The city of Miamisburg is dealing with a traffic hazard one resident said has been a factor in a series of wrecks near his home.
Concrete culvert-head walls encroaching into the roadway along South Riverview Avenue pose a danger to motorists, resident Jeff Thatcher said. And the amount of traffic through there has increased since Lower Miamisburg Road reopened in late June.
“Since the road opened back up, this turn here is dangerous,” he said. “People do speed down the road. There’s times when multiple vehicle come side by side and end up hitting the concrete wall.”
City officials met with Thatcher recently about the issue and are planning improvements over the next three years that may cost around $200,000, Miamisburg City Engineer Bob Stanley said.
The head wall nearest Thatcher’s home is less than two feet off the road and “you can’t remove” it, Stanley said. “It’s an existing condition.
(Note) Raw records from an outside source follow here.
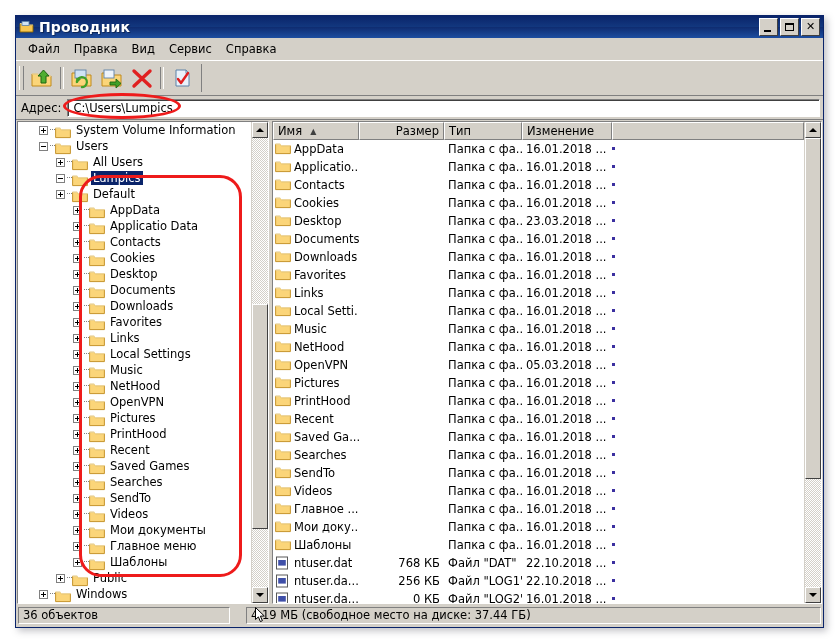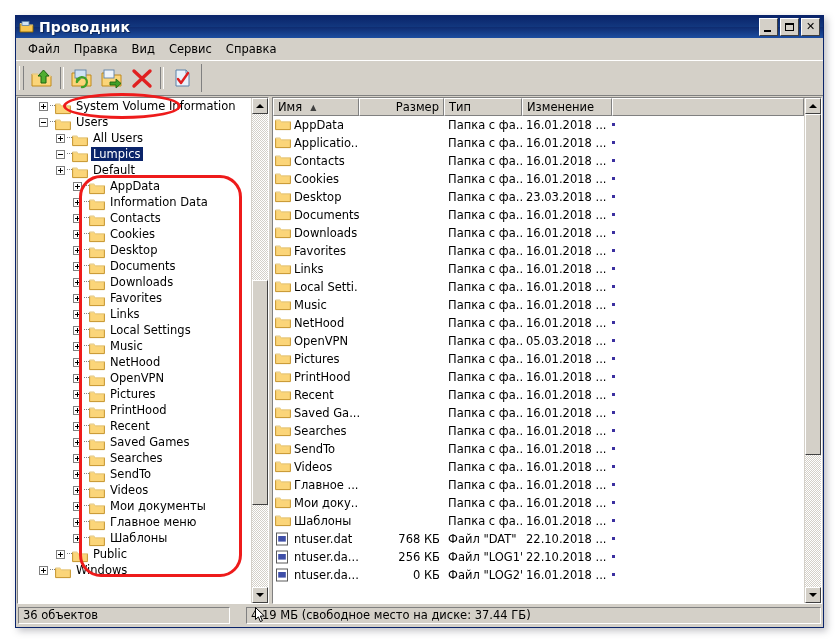--- a/index.html
+++ b/index.html
@@ -482,20 +482,24 @@
         <svg width="24" height="22" viewBox="0 0 24 22">
           <path d="M6 3 L16 3 L19 6.5 L19 19 L6 19 Z" fill="#eaf2fb" stroke="#5d82a8" stroke-width="1"></path>
           <path d="M16 3 L16 6.5 L19 6.5" fill="none" stroke="#5d82a8" stroke-width="1"></path>
           <path d="M8 12 L11 16 L18 6" fill="none" stroke="#e02020" stroke-width="2.4" stroke-linecap="round" stroke-linejoin="round"></path>
         </svg>
       </div>
 
       <div class="tb-right-fill"></div>
     </div>
 
+    <div class="addressbar">
+      <div class="addr-label">Адрес:</div>
+      <div class="addr-field">C:\Users\Lumpics</div>
+    </div>
 
     <div class="main">
 
       <div class="pane tree-pane">
         <div class="pane-inner">
           <div class="tree-scroll" id="tree-scroll">
               <div class="tnode">
                 <div style="width: 21px; flex: 0 0 auto;"></div>
                 <div class="tbox plus"></div>
                 <div class="tdash"></div>
@@ -556,21 +560,21 @@
                 <div class="tnode-lbl">AppData</div>
               </div>
               <div class="tnode">
                 <div style="width: 55px; flex: 0 0 auto;"></div>
                 <div class="tbox plus"></div>
                 <div class="tdash"></div>
                 <div class="tfolder"><svg width="16" height="13" viewBox="0 0 16 13">
                     <path d="M0.6 2.2 L5.2 2.2 L6.5 3.8 L15.4 3.8 L15.4 11.6 L0.6 11.6 Z" fill="#fbd579" stroke="#c08a1c" stroke-width="0.9"></path>
                     <path d="M0.6 2.2 L5.2 2.2 L6.5 3.8 L15.4 3.8" fill="none" stroke="#fff3c8" stroke-width="0.8"></path>
                   </svg></div>
-                <div class="tnode-lbl">Information Data</div>
+                <div class="tnode-lbl">Applicatio Data</div>
               </div>
               <div class="tnode">
                 <div style="width: 55px; flex: 0 0 auto;"></div>
                 <div class="tbox plus"></div>
                 <div class="tdash"></div>
                 <div class="tfolder"><svg width="16" height="13" viewBox="0 0 16 13">
                     <path d="M0.6 2.2 L5.2 2.2 L6.5 3.8 L15.4 3.8 L15.4 11.6 L0.6 11.6 Z" fill="#fbd579" stroke="#c08a1c" stroke-width="0.9"></path>
                     <path d="M0.6 2.2 L5.2 2.2 L6.5 3.8 L15.4 3.8" fill="none" stroke="#fff3c8" stroke-width="0.8"></path>
                   </svg></div>
                 <div class="tnode-lbl">Contacts</div>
It’s been there a long time.”
The city has installed a road sign warning motorists of the hazard on the north/south corridor along the Great Miami River, Stanley said.
A reflective warning had been there, but the area was the site of two accidents in the same week and one wreck “took the sign with it,” Thatcher said.
The area will be painted “safety yellow” – similar to parking spaces and curbs — after a contract is awarded in a few weeks, Stanley said.
The city’s long-term effort will include culvert replacements, drainage work and pedestrian sidewalk connectivity along Riverview, Stanley said.
“The real issue is having the appropriate right of way,” he said.
Since the reopening of Lower Miamisburg – which runs east and west off South Riverview – the head wall closest to Thatcher’s home has played a role in more than a handful of accidents, he said.
Thatcher took it upon himself to paint the head wall, seeking to warn oncoming traffic.
“I just painted it with the brightest colors that I had just to grab people’s eyes,” he said. “And actually that day during the daytime you would see people slowing down before they got close too to it.”
Road width and drivers exceeding the speed limit are contributing factors in the wrecks, Thatcher said.
Speeders are “half the problem,” he said. “Most of them are at nighttime, so it’s almost (impossible) to see and they hug that turn because cars coming” from the opposite direction.
No one has been injured in the wrecks, he said, but there have been flat tires, a cracked transmission and a recently totaled van.